Giliran demi giliran berlalu hingga akhirnya nama Wang Liu dipanggil. Ia maju ke depan dengan langkah santai. Suasana aula tiba-tiba berubah hening. Semua mata tertuju padanya.
"Itu siswa baru yang tadi," bisik salah satu murid.
"Apa dia punya kekuatan spiritual yang layak?"
Wang Liu meletakkan tangannya di atas bola kristal. Bola itu mulai bergetar pelan, lalu memancarkan cahaya lemah. Angka 40 muncul di atasnya.
"Qi Awal, 40!" seru guru tersebut.
Hening sejenak, lalu suara tawa mulai terdengar dari seluruh aula.
"Hahaha! Qi Awal 40? Itu bahkan lebih rendah dari anak-anak biasa!"
"Bagaimana dia bisa diterima di sini? Akademi Elite seharusnya tidak menerima orang lemah seperti dia!"
"Ejekan seperti itu berlebihan," pikir Wang Liu dalam hati, tapi ia hanya tersenyum kecil. Ia sudah menduga reaksi ini. Qi rendah yang terdeteksi hanyalah manipulasi yang ia lakukan. Ia sengaja menutupi kekuatan aslinya agar tidak menarik perhatian yang tidak diinginkan.
Namun, di tengah kerumunan yang mengejek, Yue melangkah maju. Ia menatap Wang Liu dengan senyum lembut.
"Hei," sapanya pelan. "Kau siswa baru, kan? Namamu siapa?"
Wang Liu menoleh, sedikit terkejut. "Aku Wang Liu," jawabnya singkat.
"Senang bertemu denganmu, Wang Liu," kata Yue, menjulurkan tangannya.

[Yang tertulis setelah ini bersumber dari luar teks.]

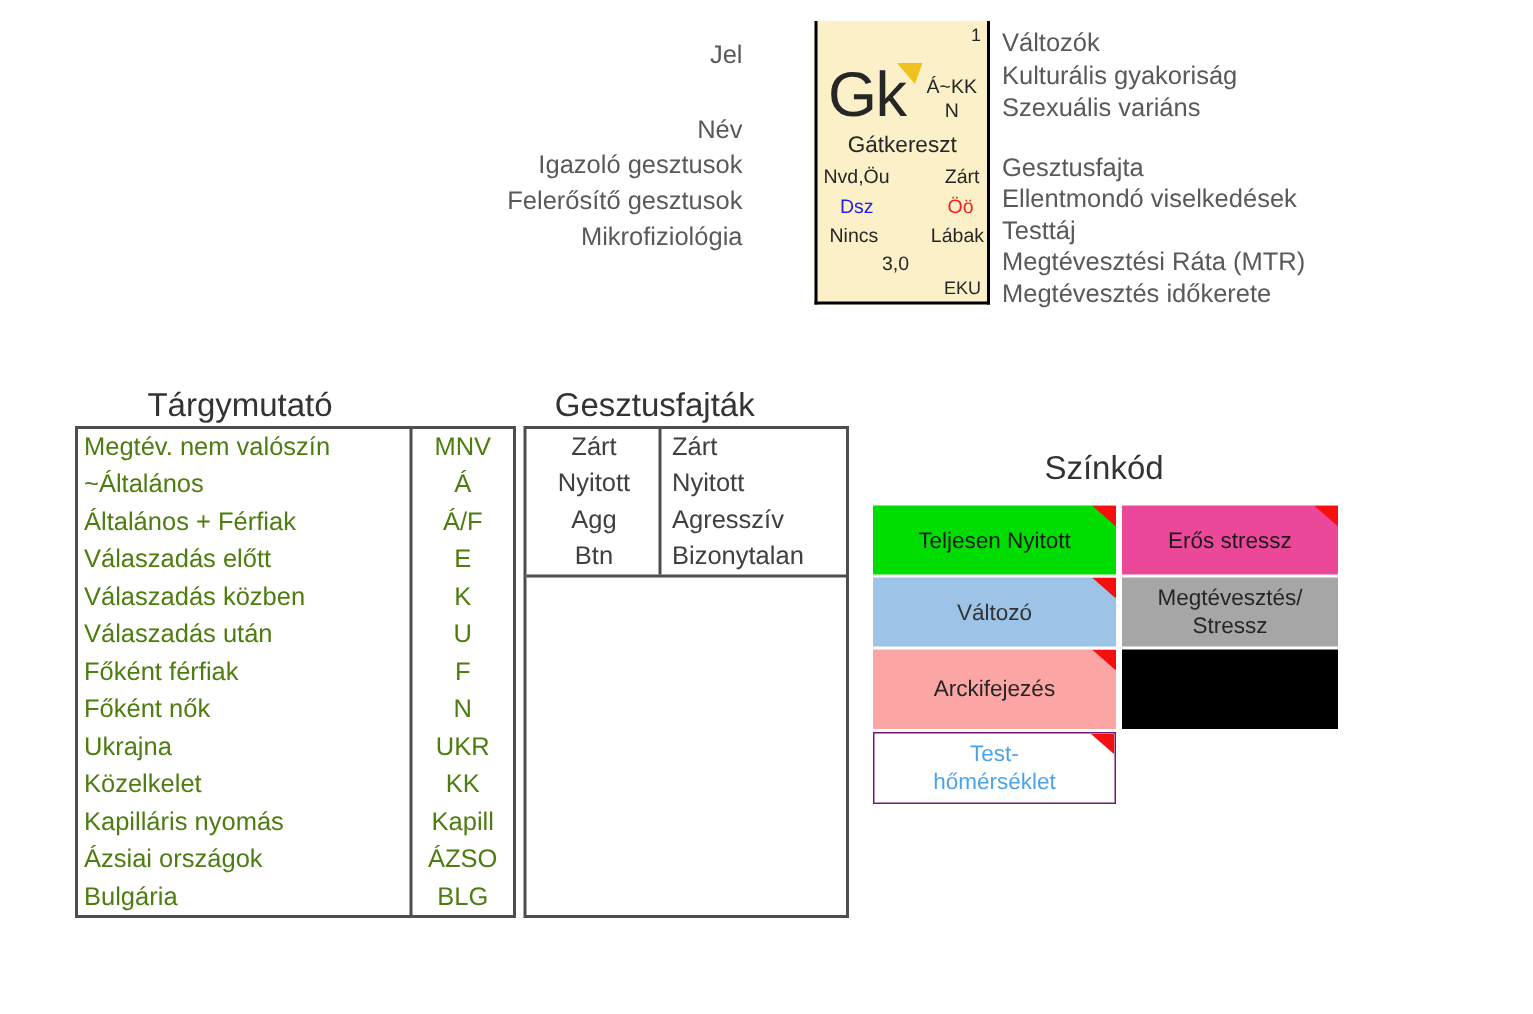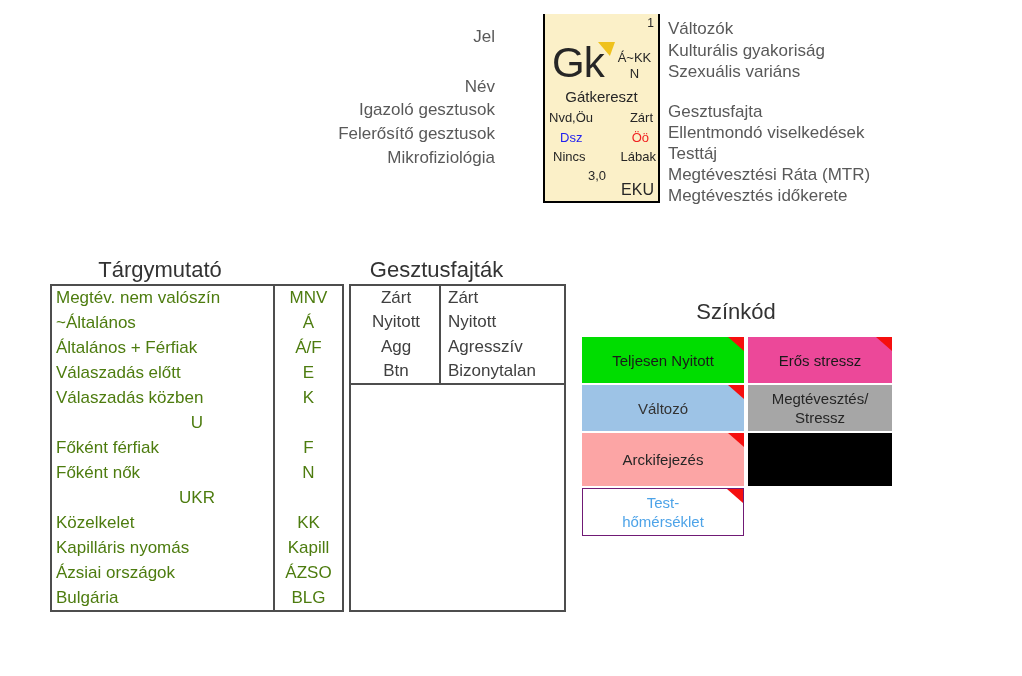--- a/index.html
+++ b/index.html
@@ -22,21 +22,21 @@
   .c-akk{top:37px;left:66px;width:47px;text-align:center;font-size:13px;}
   .c-n{top:53px;left:66px;width:47px;text-align:center;font-size:13px;}
   .c-name{top:75px;left:0;width:113px;text-align:center;font-size:15px;}
   .c-l1{top:97px;left:4px;font-size:13px;}
   .c-r1{top:97px;right:5px;font-size:13px;}
   .c-l2{top:117px;left:15px;font-size:13px;}
   .c-r2{top:117px;right:9px;font-size:13px;}
   .c-l3{top:136px;left:8px;font-size:13px;}
   .c-r3{top:136px;right:2px;font-size:13px;}
   .c-mtr{top:155px;left:0;width:104px;text-align:center;font-size:13px;}
-  .c-eku{bottom:3px;right:4px;font-size:16px;}
+  .c-eku{bottom:3px;right:4px;font-size:12px;}
 
   
   .tbl-title{position:absolute;font-size:22px;color:#333333;line-height:1;text-align:center;}
   .t-index{left:50px;top:259px;width:220px;}
   .t-gest{left:349px;top:259px;width:175px;}
 
   
   .index-table{position:absolute;left:50px;top:284px;width:290px;height:324px;
                border:2px solid #4d4d4d;display:flex;flex-direction:column;}
   .index-table .vsep{position:absolute;left:221px;top:0;width:2px;height:100%;background:#4d4d4d;}
@@ -121,31 +121,33 @@
       </div>
     <div class="itr">
         <div class="nm">Válaszadás előtt</div>
         <div class="cd">E</div>
       </div>
     <div class="itr">
         <div class="nm">Válaszadás közben</div>
         <div class="cd">K</div>
       </div>
     <div class="itr">
+        <div class="nm">Válaszadás után</div>
         <div class="cd">U</div>
       </div>
     <div class="itr">
         <div class="nm">Főként férfiak</div>
         <div class="cd">F</div>
       </div>
     <div class="itr">
         <div class="nm">Főként nők</div>
         <div class="cd">N</div>
       </div>
     <div class="itr">
+        <div class="nm">Ukrajna</div>
         <div class="cd">UKR</div>
       </div>
     <div class="itr">
         <div class="nm">Közelkelet</div>
         <div class="cd">KK</div>
       </div>
     <div class="itr">
         <div class="nm">Kapilláris nyomás</div>
         <div class="cd">Kapill</div>
       </div>

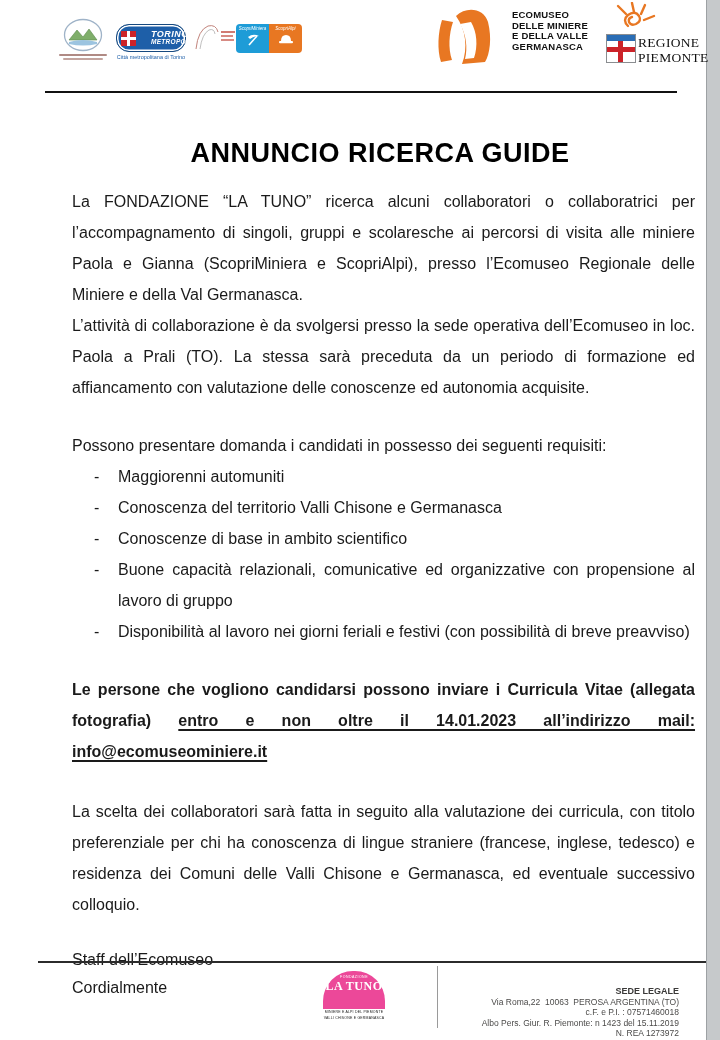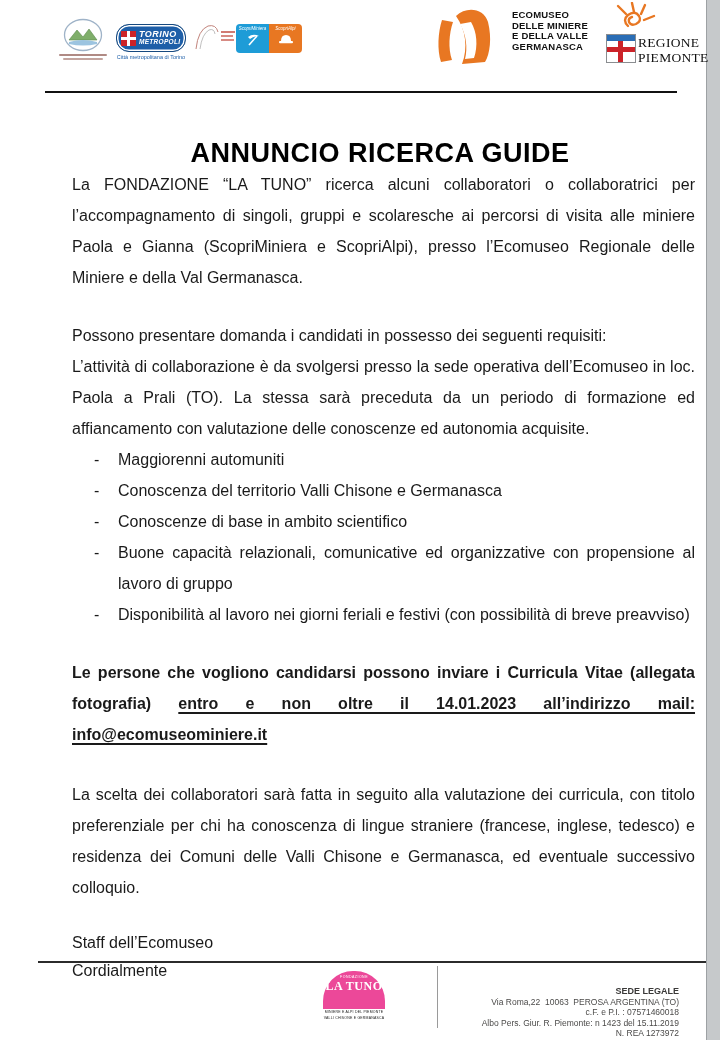--- a/index.html
+++ b/index.html
@@ -14,21 +14,21 @@
   
   .hdr{position:absolute;top:0;left:0;width:707px;height:92px;}
   .hdr-rule{position:absolute;top:91px;left:45px;width:632px;height:2px;background:#111;}
 
   .logo-oval{position:absolute;left:55px;top:18px;width:56px;text-align:center;}
   .logo-oval svg{display:block;margin:0 auto;}
   .cap-bar{height:2px;background:#b08a84;margin:2px 4px 0 4px;border-radius:1px;}
   .cap-bar.b2{margin-top:2px;background:#c3a49e;height:2px;width:70%;margin-left:15%;}
 
   .logo-tm{position:absolute;left:116px;top:24px;width:70px;}
-  .tm-pill{display:flex;align-items:center;gap:3px;background:#1e5fa8;border:1px solid #16497f;
+  .tm-pill{display:flex;align-items:center;gap:15px;background:#1e5fa8;border:1px solid #16497f;
     box-shadow:inset 0 0 0 1.5px #fff;border-radius:13px;height:26px;padding:0 6px 0 4px;}
   .tm-cross{width:15px;height:15px;background:#cc2328;position:relative;flex:0 0 auto;}
   .tm-cross:before{content:"";position:absolute;left:6px;top:0;width:3px;height:15px;background:#fff;}
   .tm-cross:after{content:"";position:absolute;left:0;top:6px;width:15px;height:3px;background:#fff;}
   .tm-text{color:#fff;font-style:italic;font-weight:bold;line-height:1;}
   .tm-text .l1{font-size:9px;letter-spacing:.5px;}
   .tm-text .l2{font-size:6.5px;letter-spacing:.3px;}
   .tm-cap{font-size:5.5px;color:#1e5fa8;text-align:center;margin-top:2px;white-space:nowrap;}
 
   .logo-sketch{position:absolute;left:188px;top:22px;width:52px;height:30px;}
@@ -51,21 +51,21 @@
   .rp-shield .v{position:absolute;left:11px;top:6px;width:5px;height:21px;background:#cc2329;}
   .rp-shield .h{position:absolute;left:0;top:12px;width:28px;height:5px;background:#cc2329;}
   .rp-name{position:absolute;left:38px;top:36px;font-family:"Liberation Serif",serif;
     font-size:13.5px;line-height:14.5px;color:#111;letter-spacing:.3px;}
 
   
   .doc{position:absolute;left:0;top:93px;width:720px;padding-left:20px;}
   .title{margin-top:45px;text-align:center;font-size:27px;font-weight:bold;letter-spacing:.5px;color:#000;}
   .flow{padding:0 45px 0 52px;font-size:16px;line-height:31px;}
   .para{text-align:justify;margin:0;}
-  .p1{}
+  .p1{margin-top:17px;}
   .p2{margin-top:0;}
   .intro{margin-top:27px;}
   .req-list{margin:0;padding:0;list-style:none;}
   .req-item{display:flex;}
   .req-item .dash{width:24px;padding-left:22px;flex:0 0 auto;}
   .req-item .txt{flex:1;text-align:justify;}
   .deadline{margin-top:27px;font-weight:bold;text-align:justify;}
   .deadline .ul{text-decoration:underline;text-decoration-thickness:2px;text-underline-offset:3px;}
   .p5{margin-top:29px;}
   .closing{margin-top:26px;line-height:28px;}
@@ -175,23 +175,23 @@
   </div>
 
   <div class="hdr-rule"></div>
 </div>
 
 <div class="doc">
   <div class="title">ANNUNCIO RICERCA GUIDE</div>
 
   <div class="flow">
     <p class="para p1">La FONDAZIONE “LA TUNO” ricerca alcuni collaboratori o collaboratrici per l’accompagnamento di singoli, gruppi e scolaresche ai percorsi di visita alle miniere Paola e Gianna (ScopriMiniera e ScopriAlpi), presso l’Ecomuseo Regionale delle Miniere e della Val Germanasca.</p>
+    <p class="para p2">L’attività di collaborazione è da svolgersi presso la sede operativa dell’Ecomuseo in loc. Paola a Prali (TO). La stessa sarà preceduta da un periodo di formazione ed affiancamento con valutazione delle conoscenze ed autonomia acquisite.</p>
+
     <p class="para intro">Possono presentare domanda i candidati in possesso dei seguenti requisiti:</p>
-
-    <p class="para p2">L’attività di collaborazione è da svolgersi presso la sede operativa dell’Ecomuseo in loc. Paola a Prali (TO). La stessa sarà preceduta da un periodo di formazione ed affiancamento con valutazione delle conoscenze ed autonomia acquisite.</p>
 
     <ul class="req-list">
       <li class="req-item">
         <span class="dash">-</span>
         <span class="txt">Maggiorenni automuniti</span>
       </li>
       <li class="req-item">
         <span class="dash">-</span>
         <span class="txt">Conoscenza del territorio Valli Chisone e Germanasca</span>
       </li>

Wang Liu menjabat tangan Yue. Ia bisa merasakan ketulusan dalam tatapannya, sesuatu yang jarang ia temui di antara orang-orang yang hanya menilai seseorang berdasarkan kekuatan.
"Terima kasih," kata Wang Liu singkat, lalu kembali ke tempatnya. Yue tersenyum, lalu mengikuti.
Di belakang aula, beberapa murid senior yang diam-diam memperhatikan Wang Liu saling bertukar pandang.
"Dia menutupi sesuatu," ujar salah satu dari mereka dengan nada serius.
"Ya. Aura spiritualnya terasa aneh. Qi 40 itu pasti palsu," tambah yang lain.
Namun, mereka tidak mengatakan apa-apa lebih lanjut. Bagi mereka, Wang Liu hanyalah anak baru yang harus diawasi.
Sementara itu, Wang Liu duduk di kursinya, mengamati sekeliling. Hari pertama di akademi ini baru dimulai, tetapi ia tahu bahwa hidupnya tidak akan pernah sama lagi.
"Semua ini hanya permulaan," pikir Wang Liu, menatap bola kristal yang sekarang kembali diam.
Ia tahu, suatu saat nanti, kebenaran tentang dirinya akan terungkap. Namun untuk saat ini, ia puas menjadi seorang siswa yang tampak biasa.